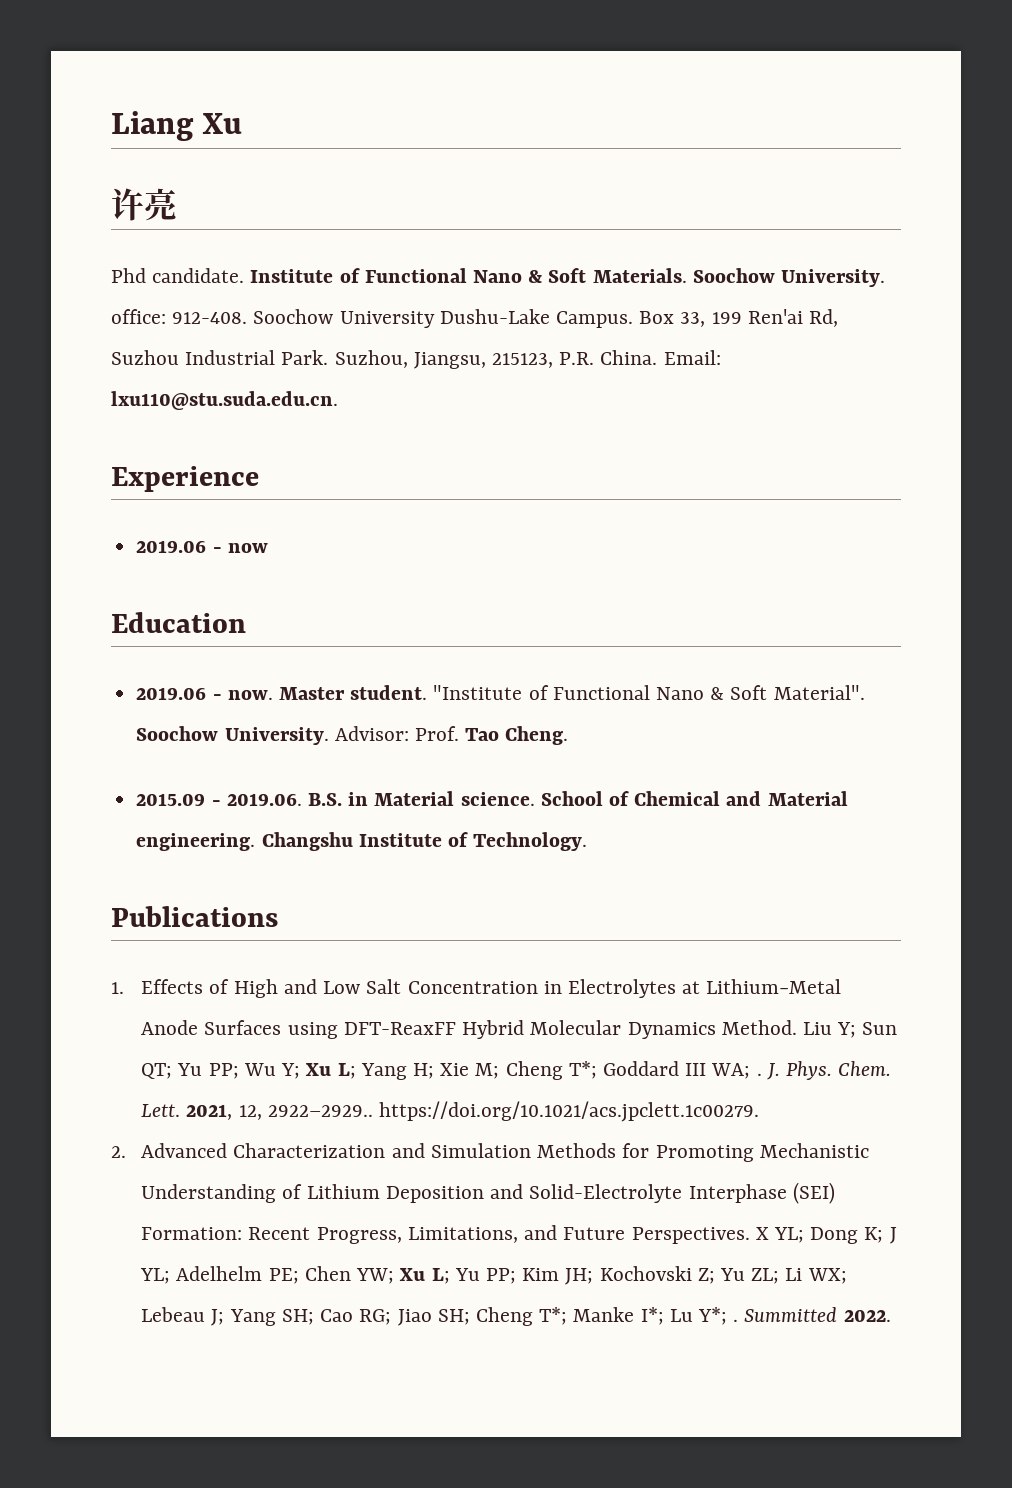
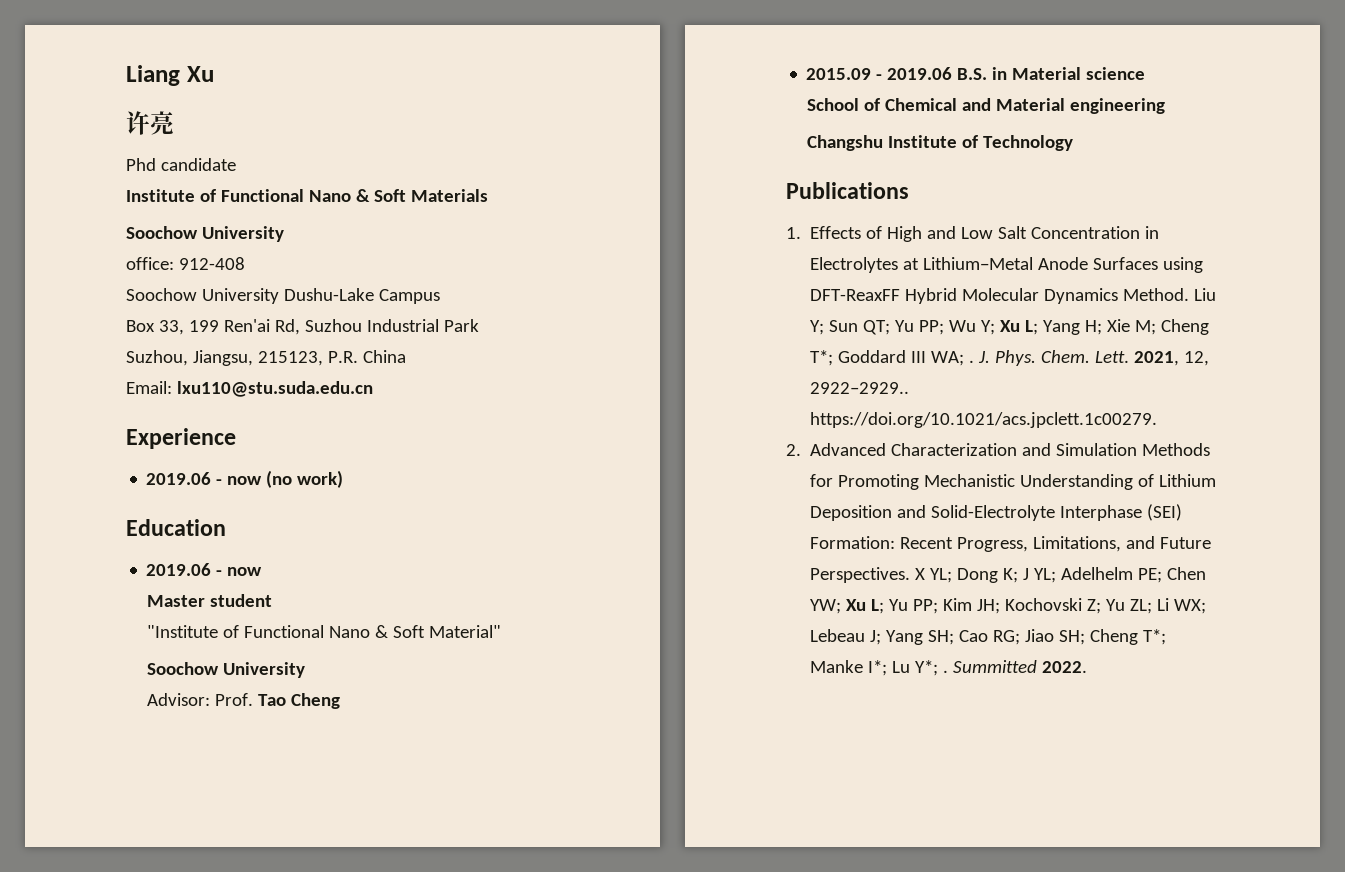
[152,268,245,283] candidate. -> [160,158,236,171] candidate //
[592,268,886,287] [111,309,248,324] Materials. Soochow University. office: 912-408. -> [410,189,488,202] [126,226,284,242] [126,257,245,270] Materials // Soochow University // office: 912-408 //
[556,311,634,328] Campus. -> [378,289,440,304] Campus //
[281,350,329,365] Park. -> [443,319,479,332] Park //
[600,350,721,365] [111,391,338,410] China. Email: lxu110@stu.suda.edu.cn. -> [362,350,406,363] [126,381,373,397] China // Email: lxu110@stu.suda.edu.cn
(268, 548) none -> [266,470,344,488] (no work)
[227,685,428,700] now. Master student. -> [227,567,263,576] [146,594,272,607] now // Master student //
[773,685,865,700] [136,726,329,745] Material". Soochow University. -> [428,625,501,638] [146,662,305,678] Material" // Soochow University //
[505,726,569,745] Cheng. -> [290,693,340,709] Cheng
[226,793,302,806] 2019.06. -> [887,67,953,80] 2019.06
[460,792,535,806] science. -> [1086,67,1146,80] science //
[136,833,256,851] engineering. -> [1069,98,1165,114] engineering //
[473,832,588,851] Technology. -> [982,135,1073,151] Technology

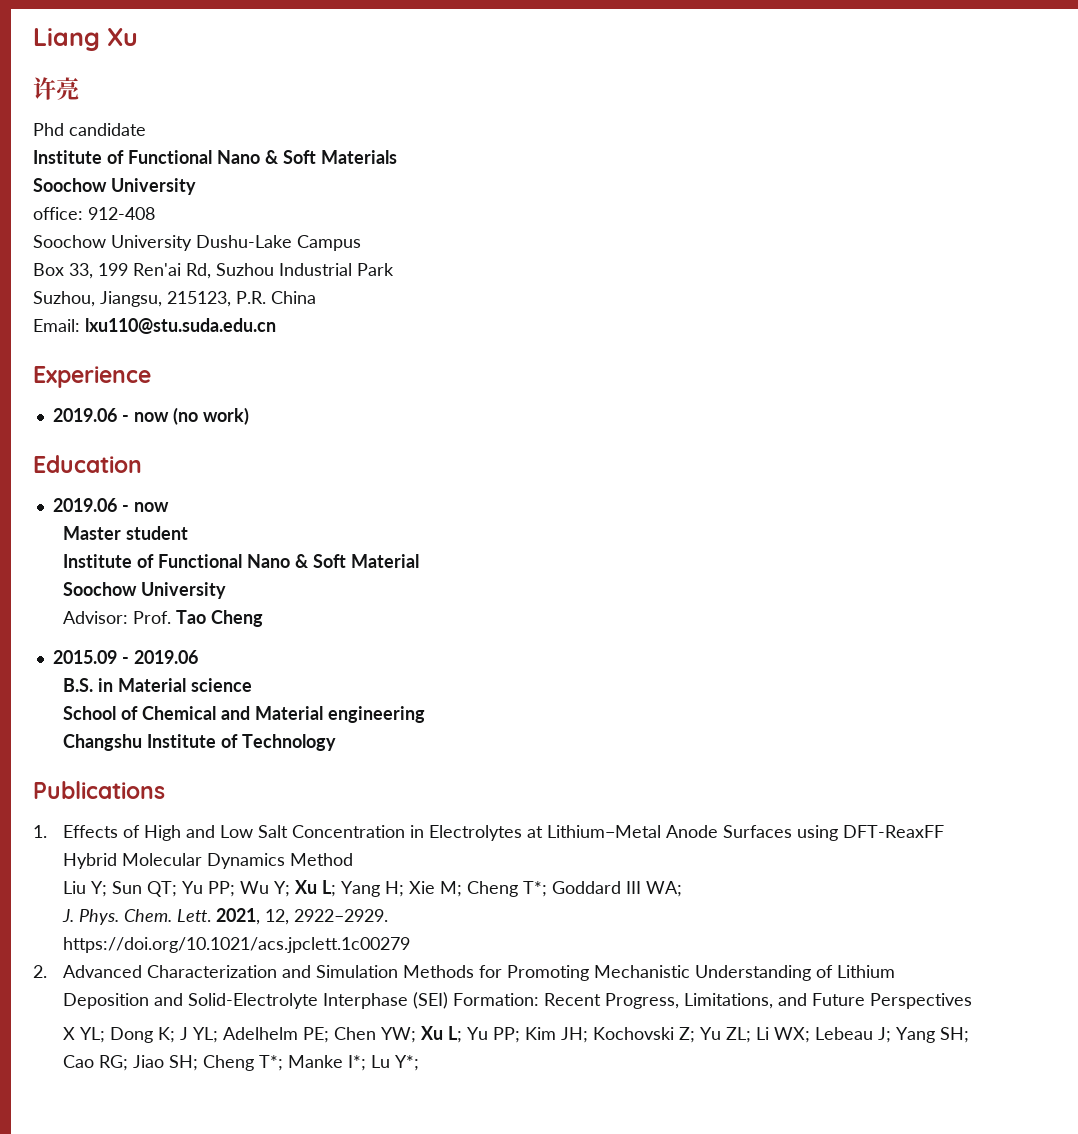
[146,625,501,638] "Institute of Functional Nano & Soft Material" -> [62,554,419,568] Institute of Functional Nano & Soft Material
(953, 73) none -> (198, 657) //
[1123,288,1190,301] Method. -> [289,853,353,866] Method //
[969,360,975,363] . -> (682, 889) //
[810,382,910,394] [810,412,1158,428] 2922–2929.. https://doi.org/10.1021/acs.jpclett.1c00279. -> [293,909,388,922] [62,937,410,953] 2922–2929. // https://doi.org/10.1021/acs.jpclett.1c00279
[810,567,911,583] Perspectives. -> [869,993,972,1009] Perspectives //
[943,660,1088,673] . Summitted 2022. -> (419, 1063) none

» What the task requires
Start at the line with "[969,360,975,363] . -> (682, 889) //" and stop at the end of the records. Write those lines out exactly and add nothing.

» Written response
[969,360,975,363] . -> (682, 889) //
[810,382,910,394] [810,412,1158,428] 2922–2929.. https://doi.org/10.1021/acs.jpclett.1c00279. -> [293,909,388,922] [62,937,410,953] 2922–2929. // https://doi.org/10.1021/acs.jpclett.1c00279
[810,567,911,583] Perspectives. -> [869,993,972,1009] Perspectives //
[943,660,1088,673] . Summitted 2022. -> (419, 1063) none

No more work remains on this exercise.